Example:  Solve 5x² + 6x + 1 = 0

Solution : a = 5, b = 6, c = 1

x = [ -b ± √(b² - 4ac) ] / 2a

x = [ -6 ± √(6²- 4×5×1) ] / (2×5)

x = [ -6 ± √(36 - 20) ]/10
x = [ -6 ± √(16) ]/10
x = ( -6 ±  4 )/10
x = -0.2 and -1

The solution to the given quadratic equation is x = -0.2 and -1

Example : Solve x² - 6x + 9 = 0.

Solution : a = 1, b = -6, c = 9

x = [ -b ± √(b² - 4ac) ] / 2a

x = [ -(-6) ± √(6²- 4×1×9) ] / (2×5)

x = [ +6 ± √(36 - 36) ]/2
x = [ +6 ± √0 ]/2
x = 3

The solution to the given quadratic equation is x = 3

Example : Solve 2x² - 3x + 2 = 0.

Solution : a = 2, b = -3, c = 2

x = [ -b ± √(b² - 4ac) ] / 2a

x = [ -(-3) ± √(3²- 4×2×2) ] / (2×2)

x = [ +3 ± √(9 - 16) ]/4
x = [ +3 ± √-7 ]/4

√-7 is an imaginary number, thus there is no real roots for this equation.

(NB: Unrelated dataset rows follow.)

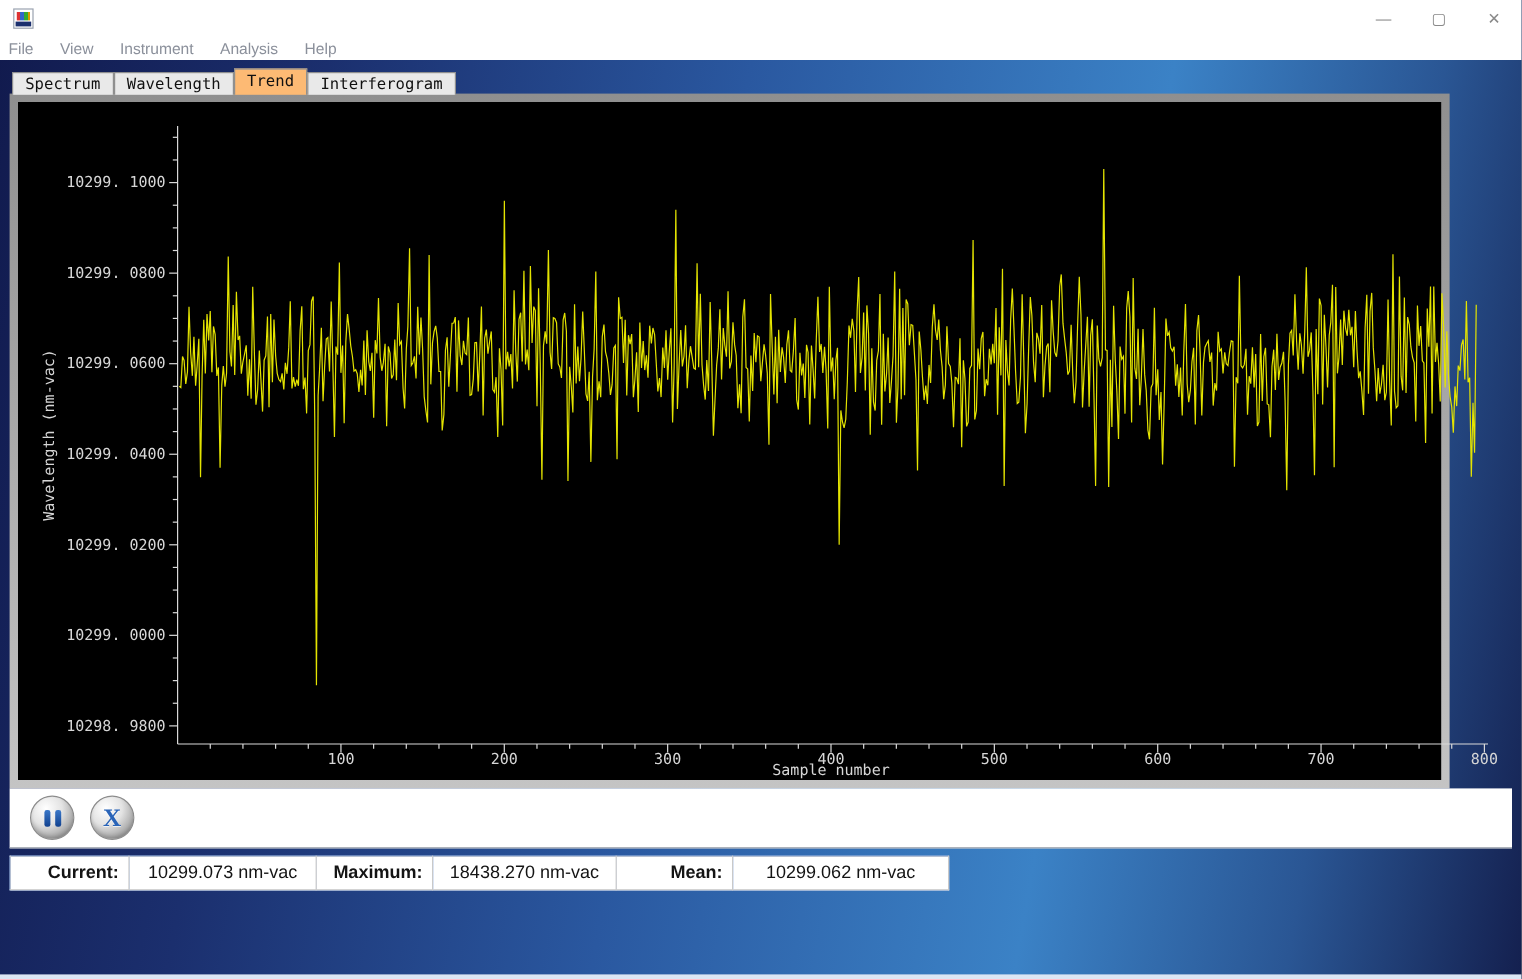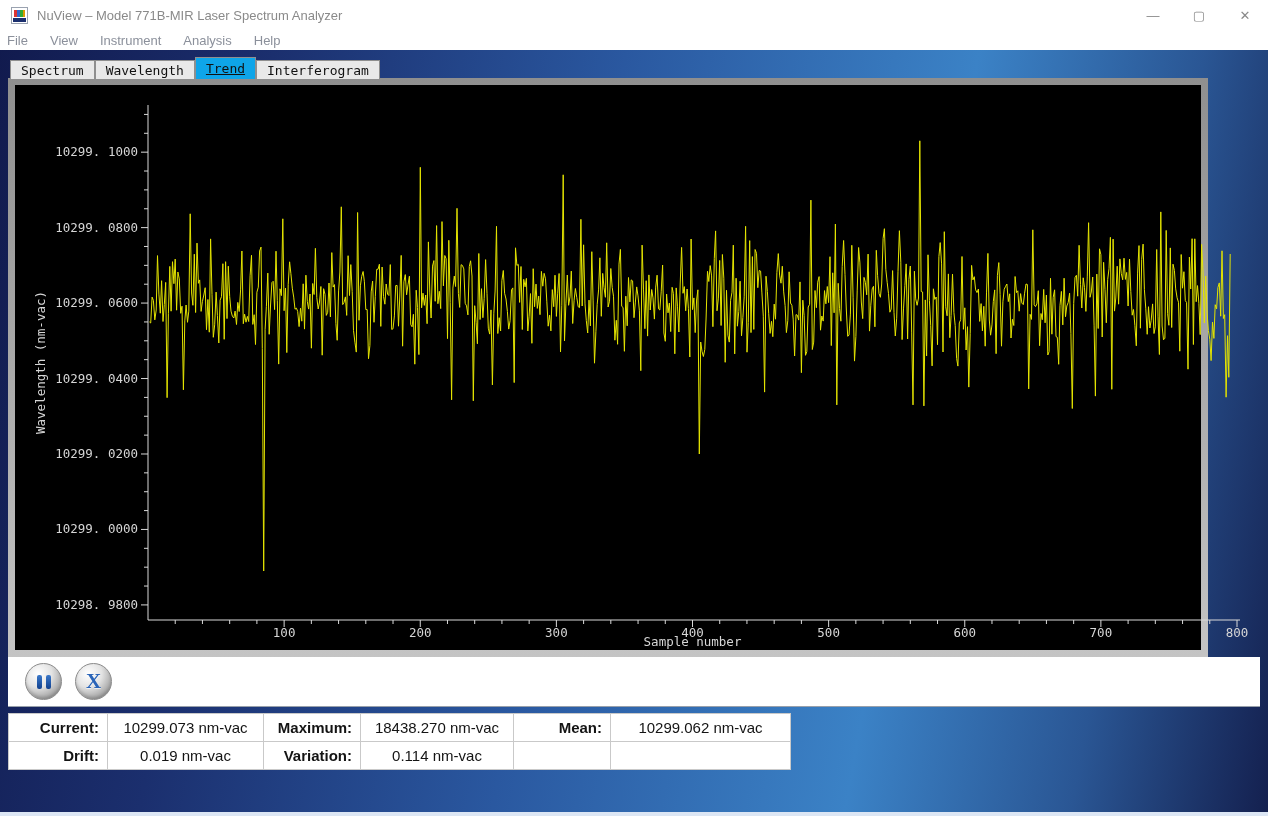"NuView – Model 771B-MIR Laser" div.title-text { html: <div>NuView – Model 771B-MIR Laser Spectrum Analyzer</div> -> none }
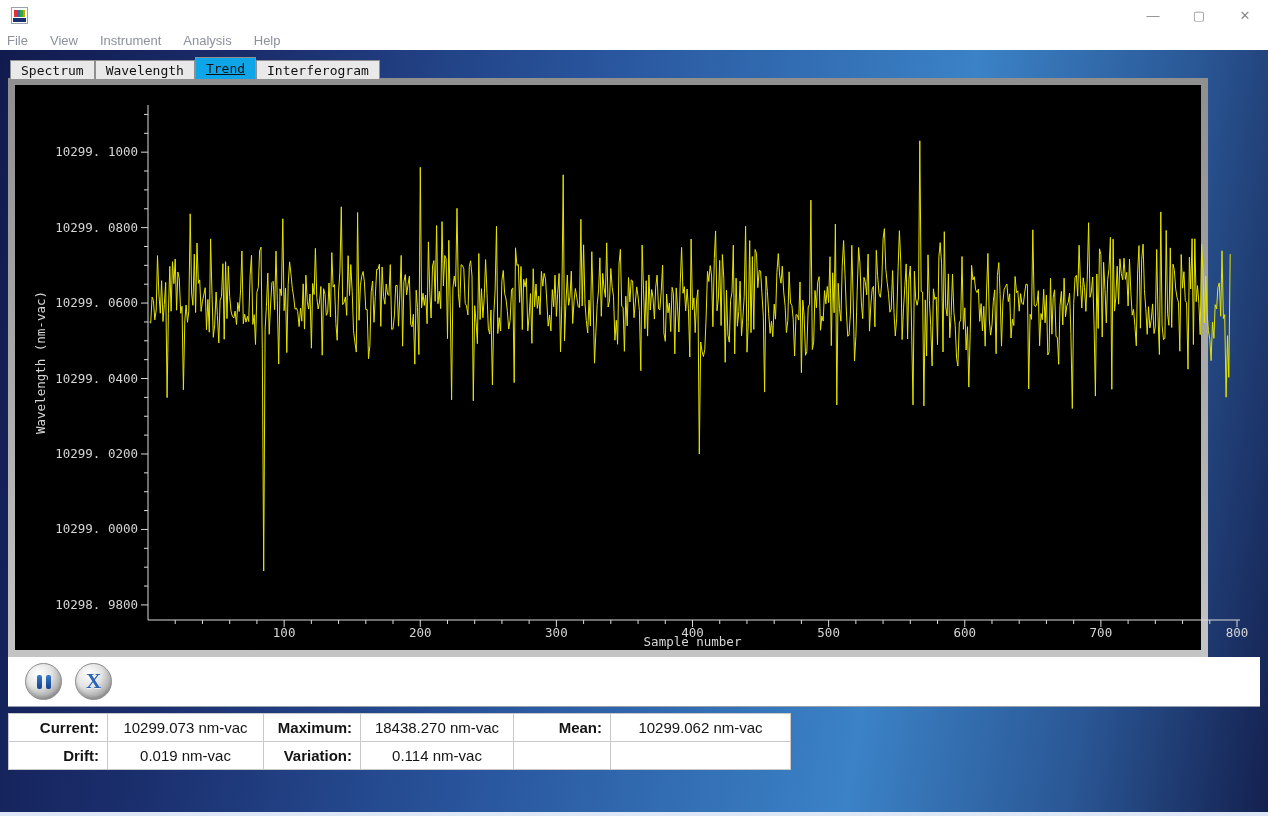"Trend" .tab.active { background: #0ea5e9 -> #fdba74; text-decoration: underline -> none }
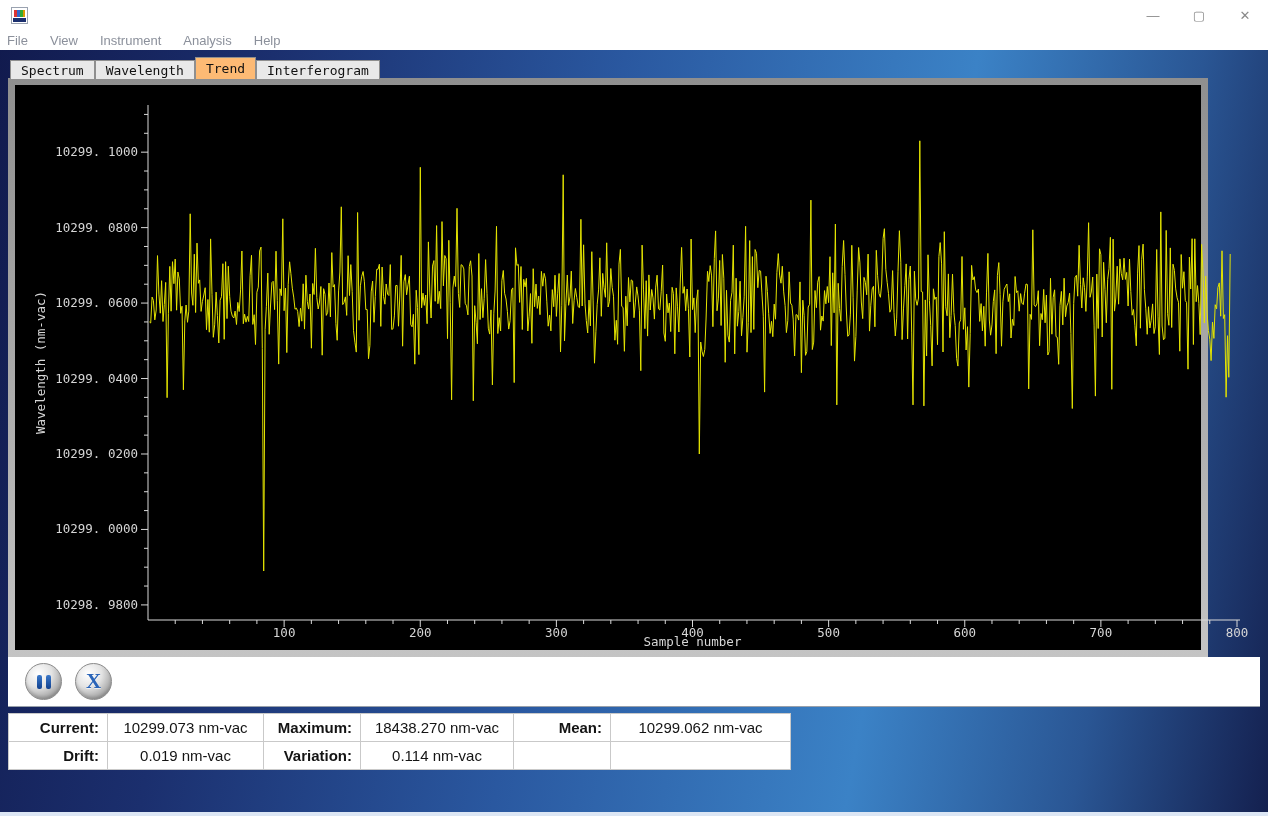"Drift:" tr { html: <tr> <td>Drift:</td> <td>0.019 nm-vac</td> <td>Variation:</td> <td>0.114 nm-vac</td> <td></td> <td></td> </tr> -> none }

Example : If α and β are the roots of the equation x² – 7x + 10 = 0; find α³ + β³ .

Solution : a = 1, b = – 7, and c = 10

Sum of the roots = α + β = -b/a = 7/1 = 7
Product of the roots = αβ = c/a = 10/1 = 10

α³ + β³ = (α + β)³ - 3αβ(α + β)

= (7)³ – 3(10) (7)
= 343 – 210 = 133
α³ + β³ = 133

Example Find the value of k, if the roots of the equation 3x² + 6x + k = 0, are reciprocals of each other.

Solution : a = 3, b = 6, c = k ;
roots are α and 1/α

Sum of roots = α + 1/α = -b/a = -6/3 = -2 .......... (1)
Product of roots = α(1/α) = c/a = k/3 ......... (2)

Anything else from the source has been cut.